Strategy chart of forecasting method of monthly electricity consumption

3.1 Identification of related factors

Monthly electricity consumption has different correlation with many factors. The maximum mutual information coefficient is used to analyze and sort the relevant influencing factors of monthly electricity consumption, and the factors that have a greater effect on the monthly electricity consumption, and a stronger correlation are screened out [26]. The factors that have a lower correlation to the monthly electricity consumption are eliminated, the input of monthly electricity consumption prediction and the complexity of modeling are reduced, and the prediction accuracy is improved.

The maximum information coefficient is based on information and mutual information theories [27], and it can better measure the linear and nonlinear relationship between variables by dividing the data interval with grid [28]. The maximum mutual information coefficient is a standard to determine the correlation between two variables.

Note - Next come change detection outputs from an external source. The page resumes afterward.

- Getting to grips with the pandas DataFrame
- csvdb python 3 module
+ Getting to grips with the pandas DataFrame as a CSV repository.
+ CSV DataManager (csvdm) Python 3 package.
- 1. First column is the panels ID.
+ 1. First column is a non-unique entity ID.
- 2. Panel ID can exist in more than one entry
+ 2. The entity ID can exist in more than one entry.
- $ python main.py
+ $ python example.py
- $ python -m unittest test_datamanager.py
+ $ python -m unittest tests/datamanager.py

\(X\) and \(Y\) are the monthly electricity consumption and related factors of the whole society in data set \(D\), where \(X = \left\{ {x_{i} ,\quad i = 1,2, \ldots } \right\}\), \(Y = \left\{ {y_{j} ,\quad j = 1,2, \ldots } \right\}\). The mutual information between \(X\) and \(Y\) is defined as.

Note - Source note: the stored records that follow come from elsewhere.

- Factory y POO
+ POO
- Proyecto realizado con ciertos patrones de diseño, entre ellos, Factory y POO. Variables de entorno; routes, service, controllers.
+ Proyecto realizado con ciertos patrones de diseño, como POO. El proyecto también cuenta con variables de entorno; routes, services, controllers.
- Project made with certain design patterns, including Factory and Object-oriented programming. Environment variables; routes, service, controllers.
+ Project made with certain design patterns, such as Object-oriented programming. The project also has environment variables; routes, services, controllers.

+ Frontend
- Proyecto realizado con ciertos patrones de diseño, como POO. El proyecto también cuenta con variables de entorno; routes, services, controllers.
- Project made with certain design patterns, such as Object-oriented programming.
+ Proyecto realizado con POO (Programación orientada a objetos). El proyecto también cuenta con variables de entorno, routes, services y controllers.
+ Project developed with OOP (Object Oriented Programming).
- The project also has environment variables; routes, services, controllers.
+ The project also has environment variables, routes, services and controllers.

$$ {\text{MI}}\left( {X;Y} \right) = \sum\limits_{y \in Y} {\sum\limits_{x \in X} {p\left( {x,y} \right)} } \log \frac{{P\left( {x,y} \right)}}{P\left( x \right)P\left( y \right)}, $$
(1)

where \(p\left( {x,y} \right)\) is the joint probability density of \(X\) and \(Y\); \(p\left( x \right)\) and \(p\left( y \right)\) are the edge probability density of \(X\) and \(Y\), respectively.

All values of monthly electricity consumption \(X\) and related factor \(Y\) in data set \(D\) are divided into two grids \(a\) and \(b\), respectively, and such grid division is called \(a \times b\), which is recorded as \(R = \left( {a,b} \right)\). Many kinds of grid partition methods are available for the same \(a \times b\), and data set \(D\) has different distributions under different partition methods. If the maximum value of \({\text{MI}}\left( {X;Y} \right)\) in different partition methods is taken as the mutual information value of partition \(R\), then the maximum mutual information can be defined as

$$ {\text{MI}}_{D|R}^{\max } \left( {X;Y} \right) = \mathop {\max }\limits_{{R = \left( {a,b} \right)}} {\text{MI}}_{D|R} \left( {X;Y} \right), $$
(2)

where \(D|R\) is the partition of data set \(D\) under grid \(R\).

$$ {\text{MI}}_{D|R} \left( {X;Y} \right) = \frac{{{\text{MI}}_{D|R} \left( {X;Y} \right)}}{{\log \min \left( {a,b} \right)}} $$
(3)

The maximum information coefficients of \(X\) and \(Y\) are defined as.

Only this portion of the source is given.